Retired Southeast literature professor Max Cordonnier takes own life after recent illnesses
Thursday, June 1, 2006
Retired Southeast Missouri State University professor and well-known local artist Max Cordonnier took his own life at his home, Cape Girardeau County Coroner John Clifton said Wednesday.
Cordonnier, known for computer-enhanced art filled with images from literature and mythology, was 71. He had retired from the university in 1992 after 31 years as professor of English teaching courses in Romantic- and Victorian-era English literature.
Cordonnier, who friends said had been in declining health, was found shortly before noon Wednesday by a neighbor checking why he had not retrieved the morning newspaper from his doorstep, Clifton said.
Clifton did not release details of the death, which he ruled a suicide.
Friends recalled Cordonnier as a gentle, generous man who threw himself into art after his retirement. He was a member of the Visual Arts Cooperative and, in 2005, he and other members donated artwork to raise money for Asian tsunami and Hurricane Katrina relief.
"His pieces were very complex, and he actually put a little statement next to his artwork explaining it," said Craig Thomas of the cooperative. "Each was an interesting piece that always raised questions when you looked at it."
News of the death came as a shock to Thomas, who said he had visited Cordonnier Tuesday.
Recent illnesses had slowed Cordonnier, friends said. He was an energetic walker, joining fellow retired professors Henry Sessoms and Martin Needles on walks around Cape Girardeau that stretched four to five miles.
Their destinations, Sessoms said, included walks to watch construction of the Bill Emerson Memorial Bridge, the River Campus and the new federal courthouse.
"He deserves recognition," Sessoms said. "He was such a wonderful person."
In earlier years, Cordonnier's exercise routine also included a strong golf game and tennis. The tennis games continued up to a few months ago, said friend John Bierk, also a retired professor of English.
"He had a very droll sense of humor," Bierk said. "He was very quiet, very gentle. He had a tremendous variety of friends on almost any part of the religious, political or social spectrum. He was able to make people feel safe and secure rather than in conflict with him."
Along with teaching hundreds of students over the years, Cordonnier helped establish the Cape Rock in 1965, a literary magazine that survives to this day as a venue for new and established poets from across the nation and the world.
His art was like a difficult poem, Bierk said. "His art is really like a montage of real figures out of history, mythological figures and figures he created. He would put them in a mixture that you could understand only if you understood all these interrelationships."
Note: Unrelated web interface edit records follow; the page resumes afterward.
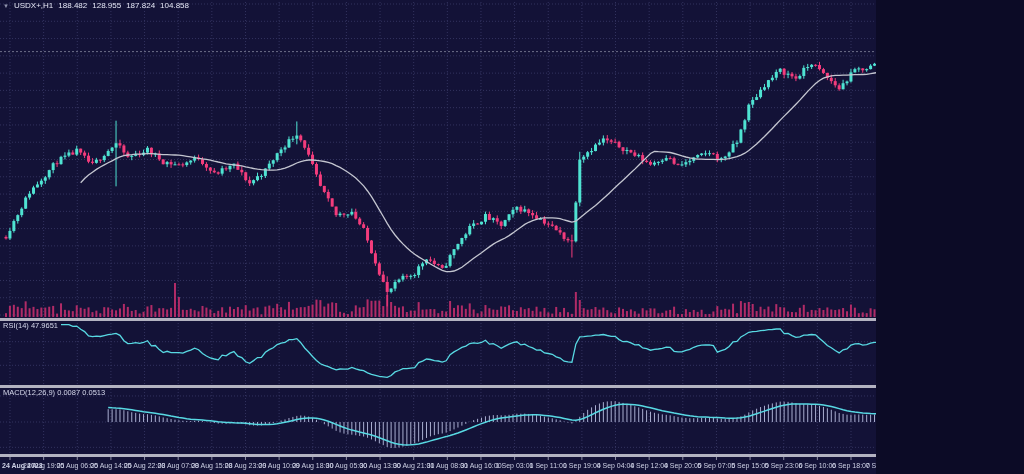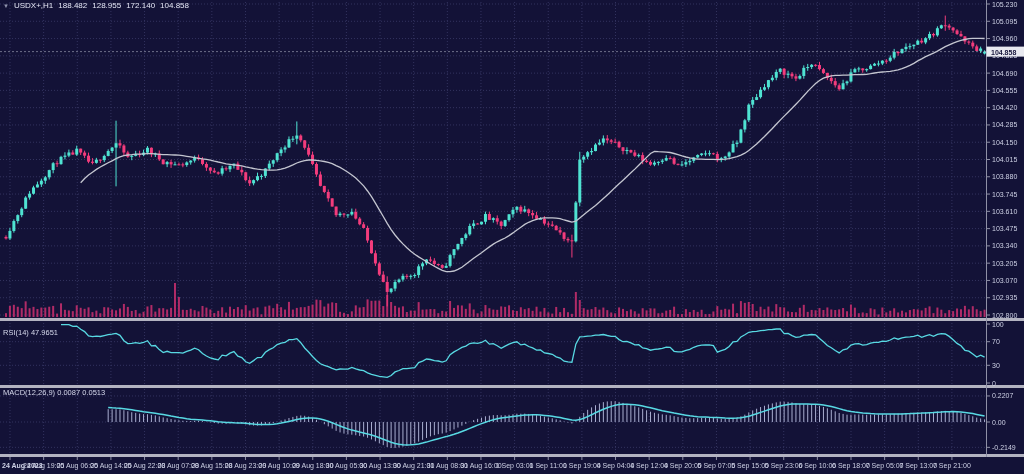"USDX+,H1" #app { width: 1024px -> 876px }
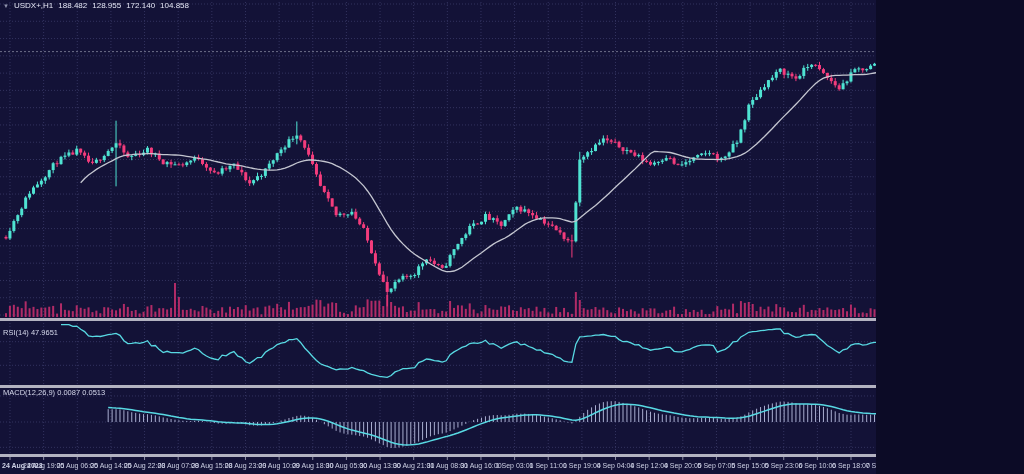"172.140" span { text: 172.140 -> 187.824 }
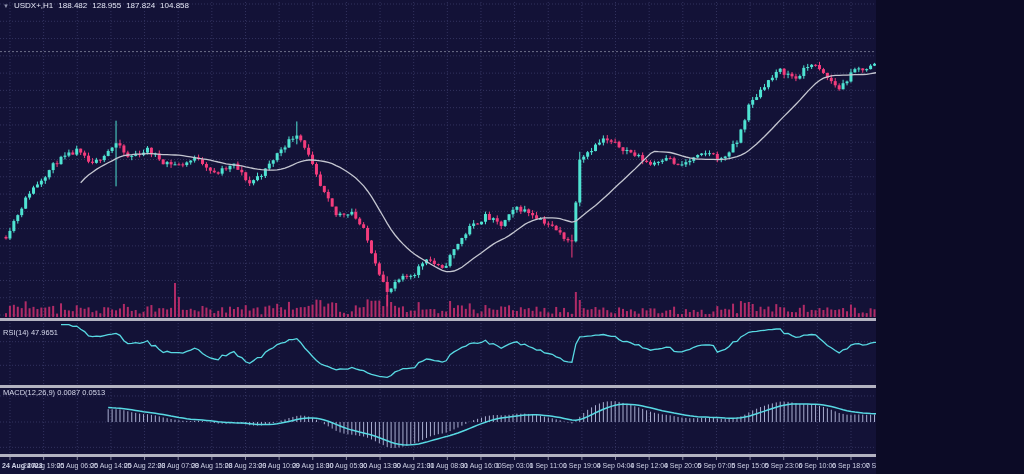"RSI(14) 47.9651" #rsi-label { top: 328px -> 321px }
The use of computers to create or enhance his images helped him produce more art and fit with his personality, Sessoms said. While some may view computer technology as a domain of the young, he said, Cordonnier dived into it.
"Max was very much interested in technological stuff and he knew a lot more about the computer than I did," Sessoms said. "He was always up on the latest thing."
Funeral arrangements are being handled by Ford and Sons Funeral Home.